We have been learning programming and AI since the beginning of this website. Now, we are excited to explore the world of generative AI art using the Stable Diffusion WebUI. This innovative web interface provides us with a simple and efficient way to generate AI art. In one of our previous posts, we experimented with creating computer graphics, but it was all about programming from a programmer’s perspective. We obtained results based on the code we wrote. However, with generative AI tool, we can provide prompts to our machine and let it creates the art on its own. This opens up a wider range of creativity, ideas, and styles that combine to produce new computer-generated art. The Stable Diffusion WebUI is the perfect solution to help us unlock the full potential of our artistic ideas. So, what are we waiting for? Let’s get started!
What is Stable Diffusion?
If you just want to know how to use the WebUI, you can skip this section and go straight to the next section.
Stable Diffusion is a deep learning model that uses user inputs to generate images. These inputs can be in the form of text descriptions or other images. Now, you might be wondering, what exactly is a diffusion model? Well, think of it as a way to spread a new idea among a group of people over time.
In the context of Stable Diffusion, the user’s input acts as that “new idea.” However, it’s important to note that the generative image is not directly created based on the input itself. Instead, the model starts with a random, noise-filled image and then applies a series of filters to gradually enhance it. This process involves the model understanding the user’s input, using Natural Language Processing (NLP) for textual descriptions or image recognition for user-uploaded images.
The model repeats this filtering and enhancement process multiple times, with each iteration adding more details to the image. Gradually, the image evolves into a fully-formed picture that matches the user’s input.
So, in summary, Stable Diffusion is a powerful tool that uses deep learning techniques to generate images based on user inputs. It progressively refines a random starting image, applying filters and improving it iteratively until it becomes a complete representation of the user’s desired input.
From our example here, I have entered “A brown bear uses a computer in an office” as my input and let the model generate the image in 20 steps.
Stable Diffusion WebUI Installation
It is a straight forward action, we just go to download the files from the author’s GitHub page (thank you, AUTOMATIC1111) and install the web ui. Before doing that, we have to make sure the machine we are going to install, has at least 6GB VRAM in the GPU card.
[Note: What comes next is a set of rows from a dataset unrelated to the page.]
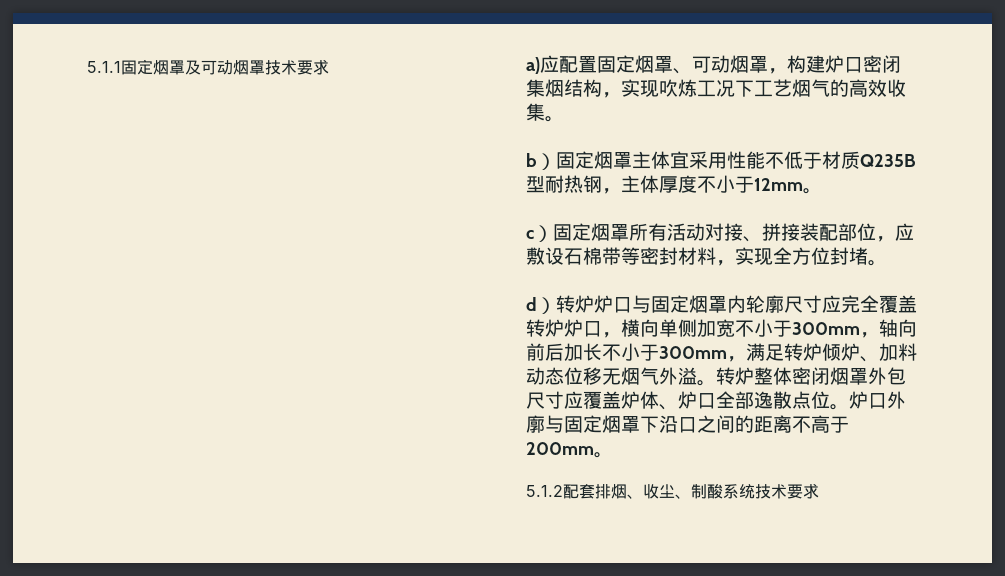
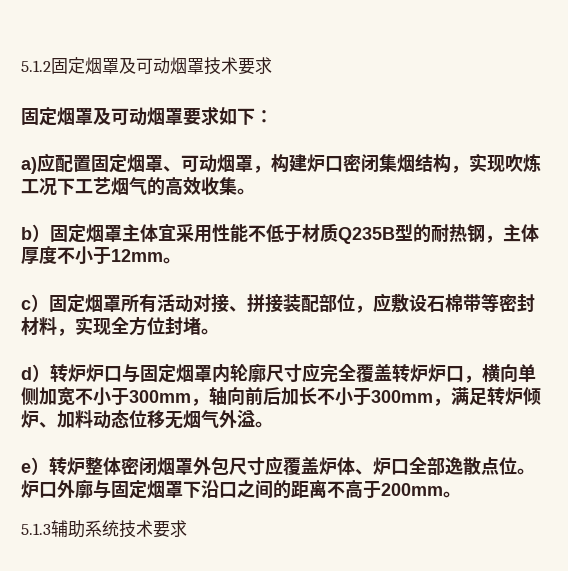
- 5.1.1固定烟罩及可动烟罩技术要求
+ 5.1.2固定烟罩及可动烟罩技术要求
+ 固定烟罩及可动烟罩要求如下：
- b）固定烟罩主体宜采用性能不低于材质Q235B型耐热钢，主体厚度不小于12mm。
+ b）固定烟罩主体宜采用性能不低于材质Q235B型的耐热钢，主体厚度不小于12mm。
- d）转炉炉口与固定烟罩内轮廓尺寸应完全覆盖转炉炉口，横向单侧加宽不小于300mm，轴向前后加长不小于300mm，满足转炉倾炉、加料动态位移无烟气外溢。转炉整体密闭烟罩外包尺寸应覆盖炉体、炉口全部逸散点位。
+ d）转炉炉口与固定烟罩内轮廓尺寸应完全覆盖转炉炉口，横向单侧加宽不小于300mm，轴向前后加长不小于300mm，满足转炉倾炉、加料动态位移无烟气外溢。
+ e）转炉整体密闭烟罩外包尺寸应覆盖炉体、炉口全部逸散点位。
- 5.1.2配套排烟、收尘、制酸系统技术要求
+ 5.1.3辅助系统技术要求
Just follow the installation instruction from AUTOMATIC1111’s page and it should be no issues at all.
There are 2 installation tips we can provide.
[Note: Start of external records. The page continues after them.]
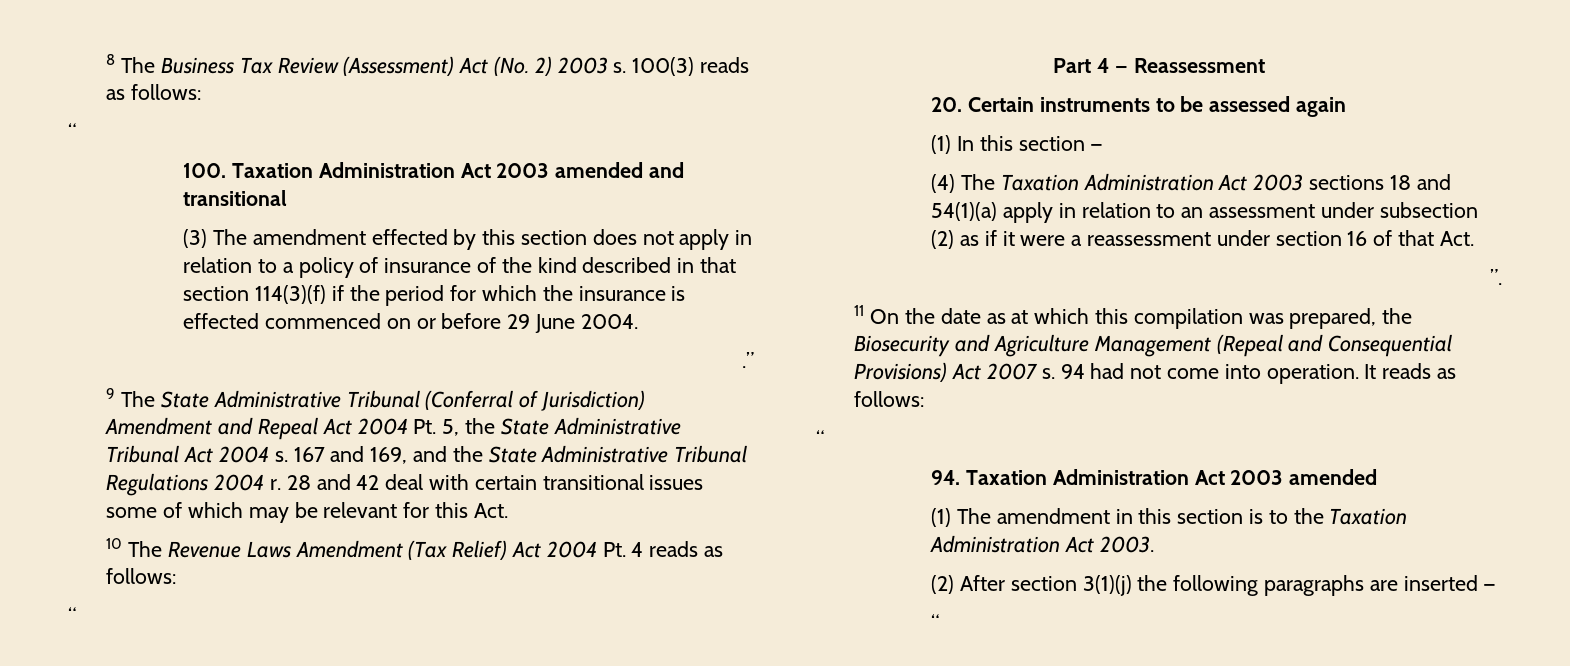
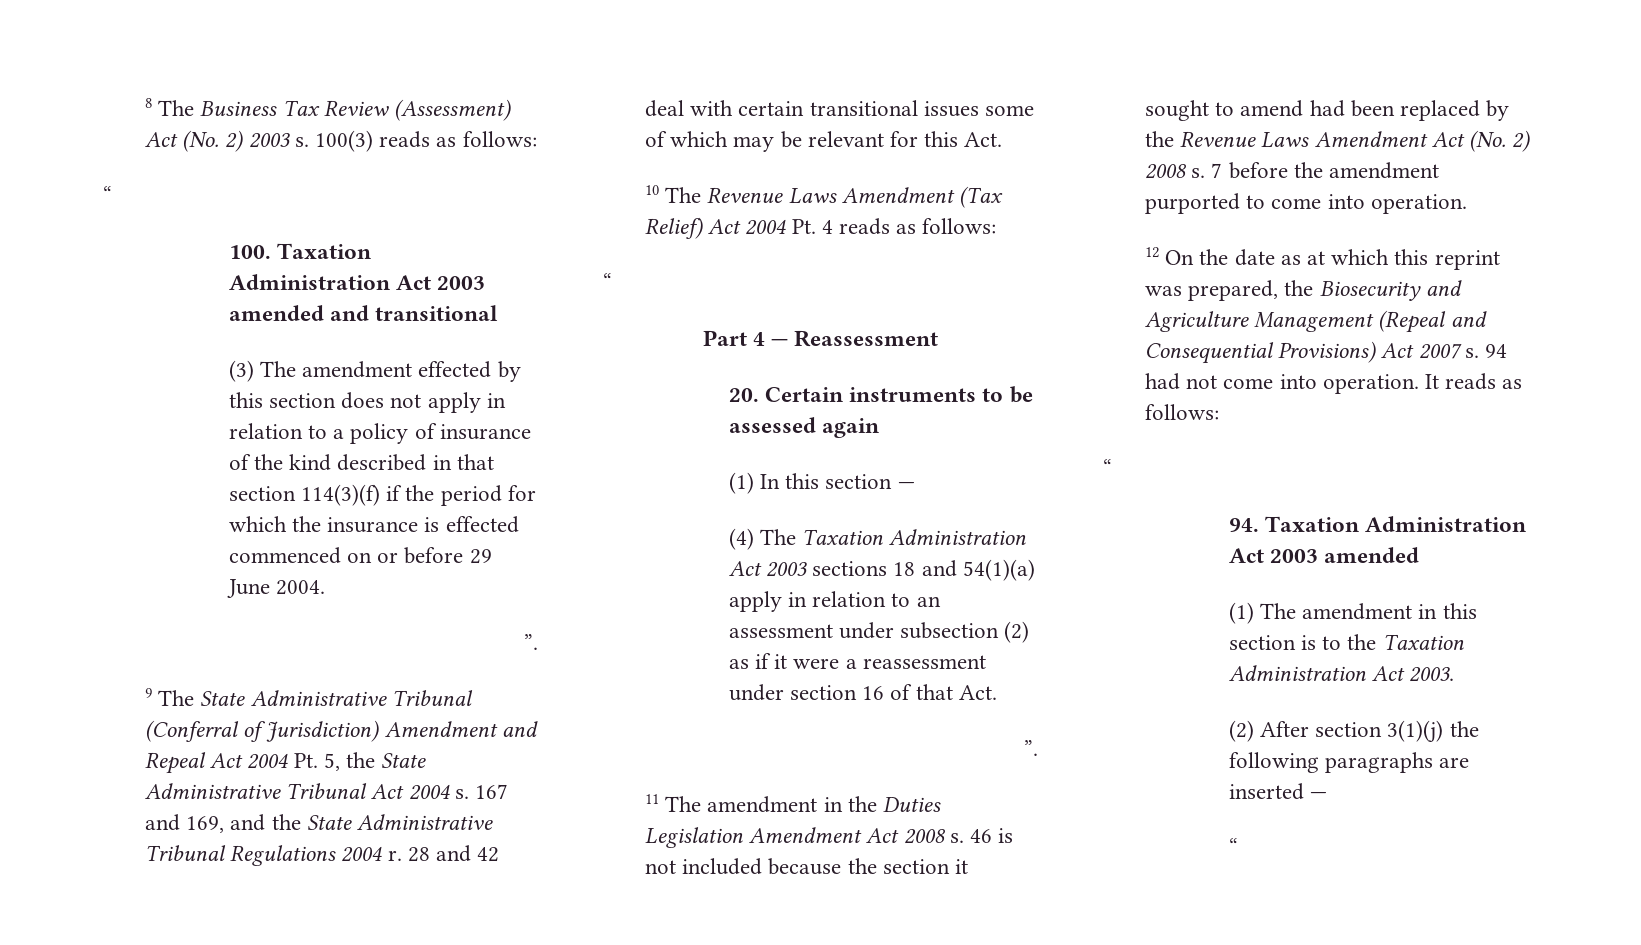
  (3) The amendment effected by this section does not apply in relation to a policy of insurance of the kind described in that section 114(3)(f) if the period for which the insurance is effected commenced on or before 29 June 2004.
- .”
+ ”.
- 11 On the date as at which this compilation was prepared, the Biosecurity and Agriculture Management (Repeal and Consequential Provisions) Act 2007 s.
+ 11 The amendment in the Duties Legislation Amendment Act 2008 s. 46 is not included because the section it sought to amend had been replaced by the Revenue Laws Amendment Act (No. 2) 2008 s. 7 before the amendment purported to come into operation.
+ 12 On the date as at which this reprint was prepared, the Biosecurity and Agriculture Management (Repeal and Consequential Provisions) Act 2007 s.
- Use the exact version numbers for libraries and modules from the author’s instructions for compatibility
- Install the optional xformers to speed up the image generation process
After the installation, run webui-user and copy the url (http://127.0.0.1:7860/ by default) from the console log. Place the url to a web browser, then the following interface should appear:
Stable Diffusion WebUI Major Components 1
The above screen is the main interface, txt2img, of Stable Diffusion WebUI and we are going to explain several import components there. It may be a bit long, so we split it into two parts.
- Stable Diffusion checkpoint – a model that takes our text inputs and generates related graphics, similar to the models we used in our previous machine learning exercises. The model’s drawing capabilities depend on its training. We can even switch to a different model from the default (currently Stable Diffusion v1.5) to achieve desired results, such as more realism, cartoonish style, or Victorian style
- Prompt – the inputs we give to the model to generate graphics. It doesn’t have to be a full sentence; a list of keywords works just as well (e.g. “brown bear, office, computer“)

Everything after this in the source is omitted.